** Record set **
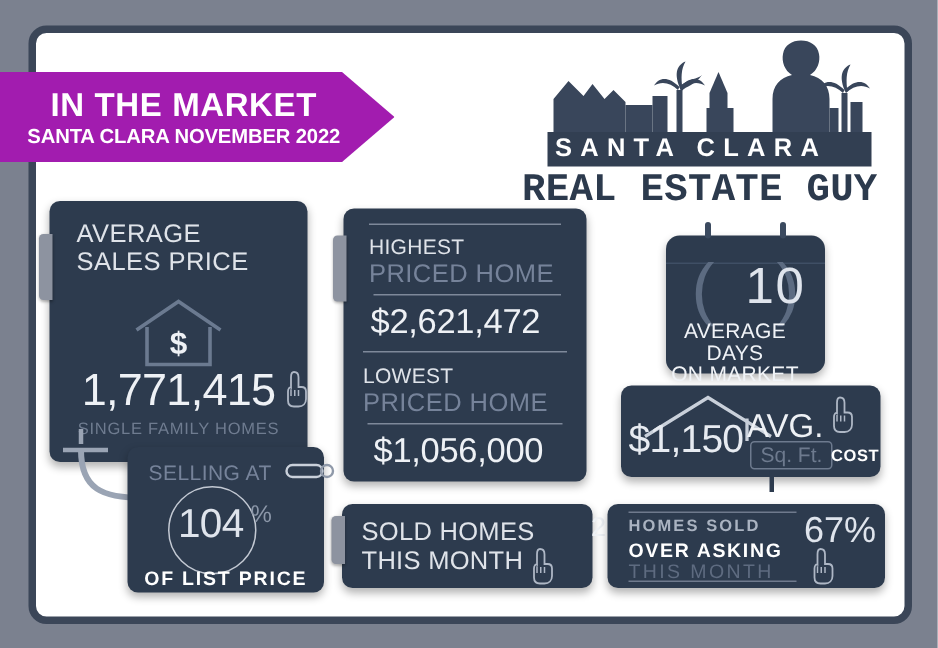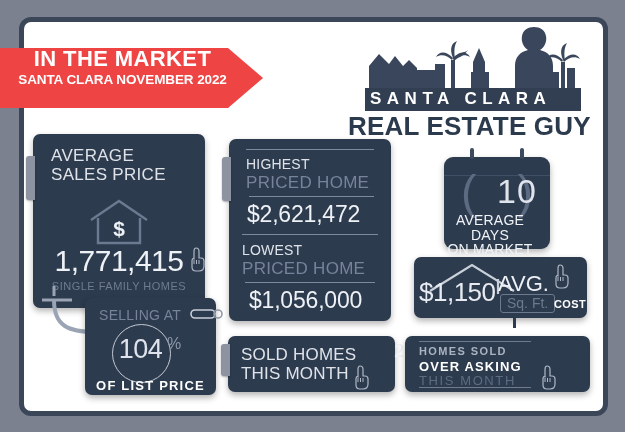--- a/index.html
+++ b/index.html
@@ -29,10 +29,10 @@
   .banner{
     position:absolute;left:0px;top:48px;
     width:263px;height:60px;
-    background:#ef4444;
+    background:#a21caf;
     clip-path:polygon(0 0, 228px 0, 263px 30px, 228px 60px, 0 60px);
     color:#fff;
-    display:flex;flex-direction:column;align-items:center;
+    display:flex;flex-direction:column;align-items:center;justify-content:center;
     z-index:30;
     box-shadow:0 2px 5px rgba(0,0,0,.25);
   }

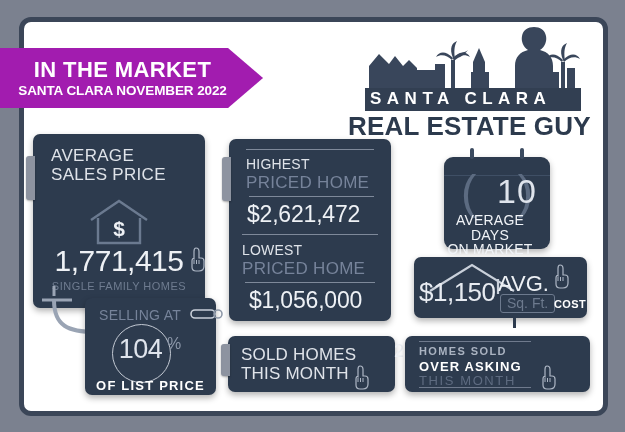--- a/index.html
+++ b/index.html
@@ -58,7 +58,7 @@
   }
   .logo-main{
     color:#2c3a4d;font-size:26px;font-weight:bold;letter-spacing:.2px;
-    line-height:1.1;margin-top:1px;
+    line-height:1.1;margin-top:1px;font-family:Liberation Mono, monospace;
   }
 
   

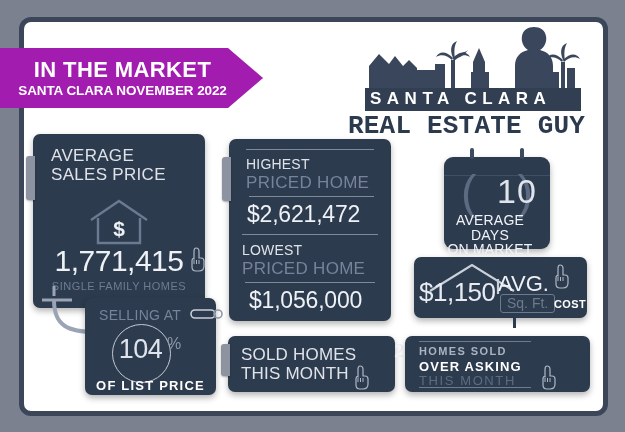--- a/index.html
+++ b/index.html
@@ -305,6 +305,7 @@
     <div class="ask-l2">OVER ASKING</div>
     <div class="ask-l3">THIS MONTH</div>
     <div class="ask-rule" style="left:14px;top:51px;width:112px;"></div>
+    <div class="ask-num">67%</div>
     <svg class="ask-hand" width="16" height="26" viewBox="0 0 16 26">
       <path d="M6 2 C8 2, 9 3.5, 9 5.5 L9 12 L11 12 C13 12, 14 13, 14 15 L14 20 C14 23, 12 25, 9 25 L6 25 C3.5 25, 2 23.5, 2 21 L2 15 C2 13, 3 12, 4 12.5 L4 5.5 C4 3.5, 4.5 2, 6 2 Z" fill="none" stroke="#aeb7c5" stroke-width="1.2"></path>
       <path d="M4 13.5 L4 18 M6.5 14 L6.5 18 M9 14 L9 18" stroke="#aeb7c5" stroke-width="1"></path>

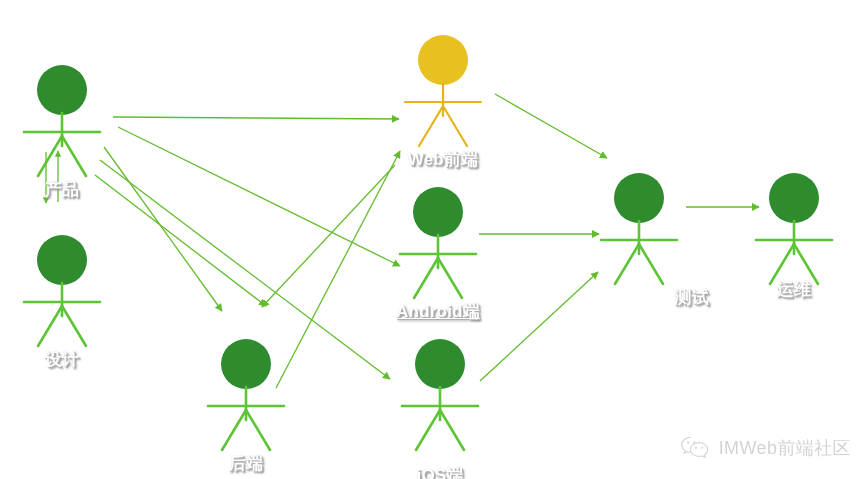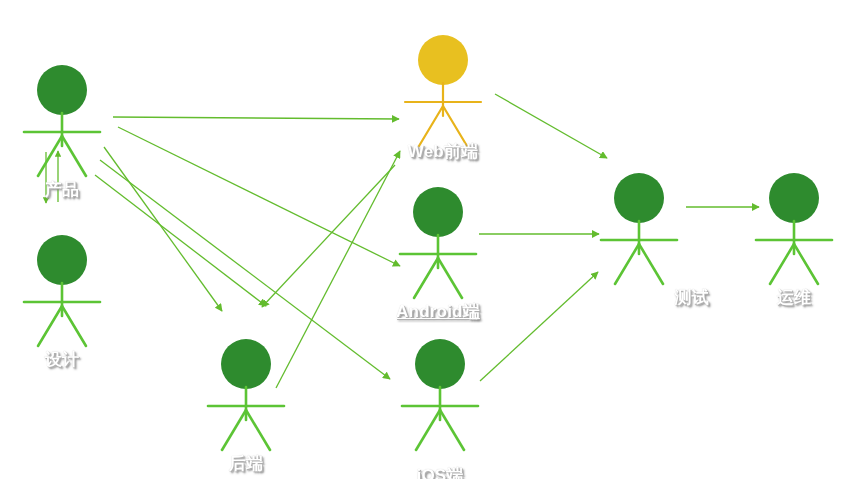--- a/index.html
+++ b/index.html
@@ -152,7 +152,7 @@
         <line x1="46" y1="72" x2="70" y2="112"></line>
       </g>
     </svg>
-    <div class="fig-label" style="top:100px;">Web前端</div>
+    <div class="fig-label" style="top:108px;">Web前端</div>
   </div>
 
   <div class="figure" style="left:438px; top:192px;">

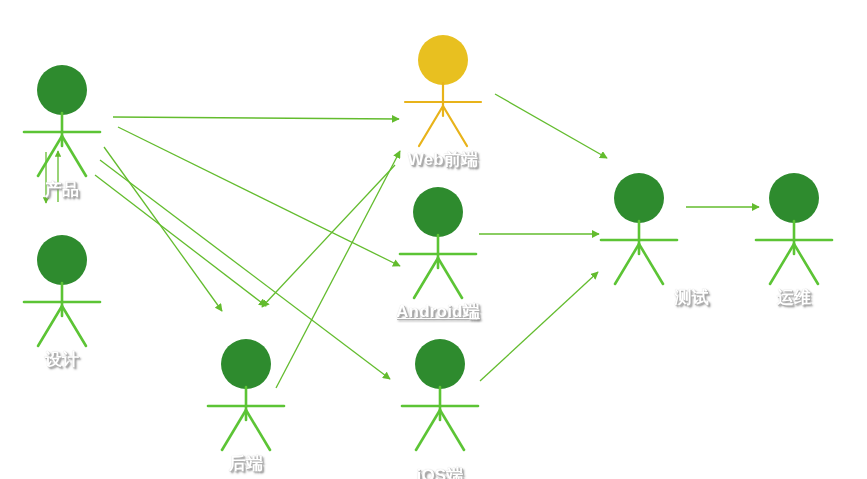--- a/index.html
+++ b/index.html
@@ -217,7 +217,7 @@
         <line x1="46" y1="72" x2="70" y2="112"></line>
       </g>
     </svg>
-    <div class="fig-label" style="top:108px;">运维</div>
+    <div class="fig-label" style="top:100px;">运维</div>
   </div>
 
 

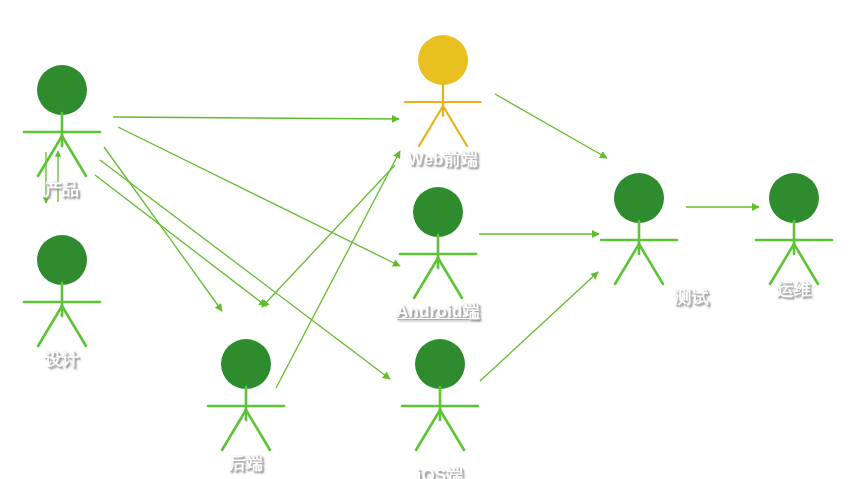--- a/index.html
+++ b/index.html
@@ -220,6 +220,21 @@
     <div class="fig-label" style="top:100px;">运维</div>
   </div>
 
+  <div class="watermark">
+    <svg class="wechat-icon" width="30" height="26" viewBox="0 0 30 26">
+      <g fill="none" stroke="#6e6e6e" stroke-width="1.1">
+        <path d="M11.2 2.2 C5.8 2.2 1.6 5.7 1.6 9.8 c0 2.3 1.3 4.4 3.4 5.8 l-0.8 2.6 l2.9 -1.5 c1.2 0.35 2.0 0.5 3.2 0.5"></path>
+        <path d="M19.2 7.6 C14.3 7.6 10.4 10.7 10.4 14.5 c0 3.8 3.9 6.9 8.8 6.9 c1.1 0 2.2 -0.16 3.2 -0.46 l2.9 1.5 l-0.8 -2.5 c1.9 -1.3 3.1 -3.2 3.1 -5.4 c0 -3.8 -3.9 -6.9 -8.4 -6.9 z"></path>
+      </g>
+      <g fill="#6e6e6e">
+        <circle cx="8.2" cy="7.6" r="1.15"></circle>
+        <circle cx="14.0" cy="7.6" r="1.15"></circle>
+        <circle cx="16.0" cy="12.7" r="1.0"></circle>
+        <circle cx="22.2" cy="12.7" r="1.0"></circle>
+      </g>
+    </svg>
+    <span class="watermark-text">IMWeb前端社区</span>
+  </div>
 
 </div>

** Task brief **
Every line in the data above needs to be given again exactly, pictures aside.

** Exercise response **
--- a/index.html
+++ b/index.html
@@ -29,10 +29,10 @@
   .banner{
     position:absolute;left:0px;top:48px;
     width:263px;height:60px;
-    background:#ef4444;
+    background:#a21caf;
     clip-path:polygon(0 0, 228px 0, 263px 30px, 228px 60px, 0 60px);
     color:#fff;
-    display:flex;flex-direction:column;align-items:center;
+    display:flex;flex-direction:column;align-items:center;justify-content:center;
     z-index:30;
     box-shadow:0 2px 5px rgba(0,0,0,.25);
   }

--- a/index.html
+++ b/index.html
@@ -58,7 +58,7 @@
   }
   .logo-main{
     color:#2c3a4d;font-size:26px;font-weight:bold;letter-spacing:.2px;
-    line-height:1.1;margin-top:1px;
+    line-height:1.1;margin-top:1px;font-family:Liberation Mono, monospace;
   }
 
   

--- a/index.html
+++ b/index.html
@@ -305,6 +305,7 @@
     <div class="ask-l2">OVER ASKING</div>
     <div class="ask-l3">THIS MONTH</div>
     <div class="ask-rule" style="left:14px;top:51px;width:112px;"></div>
+    <div class="ask-num">67%</div>
     <svg class="ask-hand" width="16" height="26" viewBox="0 0 16 26">
       <path d="M6 2 C8 2, 9 3.5, 9 5.5 L9 12 L11 12 C13 12, 14 13, 14 15 L14 20 C14 23, 12 25, 9 25 L6 25 C3.5 25, 2 23.5, 2 21 L2 15 C2 13, 3 12, 4 12.5 L4 5.5 C4 3.5, 4.5 2, 6 2 Z" fill="none" stroke="#aeb7c5" stroke-width="1.2"></path>
       <path d="M4 13.5 L4 18 M6.5 14 L6.5 18 M9 14 L9 18" stroke="#aeb7c5" stroke-width="1"></path>

--- a/index.html
+++ b/index.html
@@ -152,7 +152,7 @@
         <line x1="46" y1="72" x2="70" y2="112"></line>
       </g>
     </svg>
-    <div class="fig-label" style="top:100px;">Web前端</div>
+    <div class="fig-label" style="top:108px;">Web前端</div>
   </div>
 
   <div class="figure" style="left:438px; top:192px;">

--- a/index.html
+++ b/index.html
@@ -217,7 +217,7 @@
         <line x1="46" y1="72" x2="70" y2="112"></line>
       </g>
     </svg>
-    <div class="fig-label" style="top:108px;">运维</div>
+    <div class="fig-label" style="top:100px;">运维</div>
   </div>
 
 

--- a/index.html
+++ b/index.html
@@ -220,6 +220,21 @@
     <div class="fig-label" style="top:100px;">运维</div>
   </div>
 
+  <div class="watermark">
+    <svg class="wechat-icon" width="30" height="26" viewBox="0 0 30 26">
+      <g fill="none" stroke="#6e6e6e" stroke-width="1.1">
+        <path d="M11.2 2.2 C5.8 2.2 1.6 5.7 1.6 9.8 c0 2.3 1.3 4.4 3.4 5.8 l-0.8 2.6 l2.9 -1.5 c1.2 0.35 2.0 0.5 3.2 0.5"></path>
+        <path d="M19.2 7.6 C14.3 7.6 10.4 10.7 10.4 14.5 c0 3.8 3.9 6.9 8.8 6.9 c1.1 0 2.2 -0.16 3.2 -0.46 l2.9 1.5 l-0.8 -2.5 c1.9 -1.3 3.1 -3.2 3.1 -5.4 c0 -3.8 -3.9 -6.9 -8.4 -6.9 z"></path>
+      </g>
+      <g fill="#6e6e6e">
+        <circle cx="8.2" cy="7.6" r="1.15"></circle>
+        <circle cx="14.0" cy="7.6" r="1.15"></circle>
+        <circle cx="16.0" cy="12.7" r="1.0"></circle>
+        <circle cx="22.2" cy="12.7" r="1.0"></circle>
+      </g>
+    </svg>
+    <span class="watermark-text">IMWeb前端社区</span>
+  </div>
 
 </div>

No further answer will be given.